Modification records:

************

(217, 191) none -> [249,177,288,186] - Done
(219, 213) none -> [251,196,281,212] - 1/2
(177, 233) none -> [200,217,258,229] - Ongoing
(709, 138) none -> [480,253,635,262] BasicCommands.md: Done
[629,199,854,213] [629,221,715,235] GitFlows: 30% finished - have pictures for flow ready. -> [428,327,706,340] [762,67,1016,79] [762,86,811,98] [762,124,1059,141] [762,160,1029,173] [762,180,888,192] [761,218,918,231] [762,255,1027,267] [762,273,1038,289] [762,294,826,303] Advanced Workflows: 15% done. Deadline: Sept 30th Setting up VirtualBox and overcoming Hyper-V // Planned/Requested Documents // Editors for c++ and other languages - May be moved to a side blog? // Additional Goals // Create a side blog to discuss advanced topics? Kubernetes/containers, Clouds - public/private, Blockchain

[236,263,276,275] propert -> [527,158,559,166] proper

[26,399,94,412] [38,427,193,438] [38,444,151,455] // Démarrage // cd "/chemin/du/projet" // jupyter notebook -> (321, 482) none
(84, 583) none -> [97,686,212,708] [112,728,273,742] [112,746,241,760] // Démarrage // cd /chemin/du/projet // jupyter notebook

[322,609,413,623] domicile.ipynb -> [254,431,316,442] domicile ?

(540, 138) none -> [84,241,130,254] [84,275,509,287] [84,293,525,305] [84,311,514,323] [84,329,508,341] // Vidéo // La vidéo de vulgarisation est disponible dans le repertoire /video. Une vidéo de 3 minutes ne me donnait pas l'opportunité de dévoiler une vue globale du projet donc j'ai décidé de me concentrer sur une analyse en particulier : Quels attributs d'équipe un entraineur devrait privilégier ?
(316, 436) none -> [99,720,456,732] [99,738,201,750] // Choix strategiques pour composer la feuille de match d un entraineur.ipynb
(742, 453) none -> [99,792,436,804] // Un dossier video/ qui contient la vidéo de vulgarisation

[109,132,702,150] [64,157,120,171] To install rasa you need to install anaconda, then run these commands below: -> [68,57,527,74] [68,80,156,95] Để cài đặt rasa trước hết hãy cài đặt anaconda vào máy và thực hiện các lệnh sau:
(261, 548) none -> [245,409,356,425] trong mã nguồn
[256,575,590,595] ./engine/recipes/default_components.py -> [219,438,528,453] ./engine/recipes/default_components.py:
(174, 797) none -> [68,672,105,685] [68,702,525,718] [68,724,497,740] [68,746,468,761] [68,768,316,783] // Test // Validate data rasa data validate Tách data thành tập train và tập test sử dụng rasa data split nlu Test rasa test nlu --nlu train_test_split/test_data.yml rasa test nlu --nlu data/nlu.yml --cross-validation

************

Return the entries exactly through the "[629,199,854,213] [629,221,715,235] GitFlows: 30%" line.

● TASK ANSWER
(217, 191) none -> [249,177,288,186] - Done
(219, 213) none -> [251,196,281,212] - 1/2
(177, 233) none -> [200,217,258,229] - Ongoing
(709, 138) none -> [480,253,635,262] BasicCommands.md: Done
[629,199,854,213] [629,221,715,235] GitFlows: 30% finished - have pictures for flow ready. -> [428,327,706,340] [762,67,1016,79] [762,86,811,98] [762,124,1059,141] [762,160,1029,173] [762,180,888,192] [761,218,918,231] [762,255,1027,267] [762,273,1038,289] [762,294,826,303] Advanced Workflows: 15% done. Deadline: Sept 30th Setting up VirtualBox and overcoming Hyper-V // Planned/Requested Documents // Editors for c++ and other languages - May be moved to a side blog? // Additional Goals // Create a side blog to discuss advanced topics? Kubernetes/containers, Clouds - public/private, Blockchain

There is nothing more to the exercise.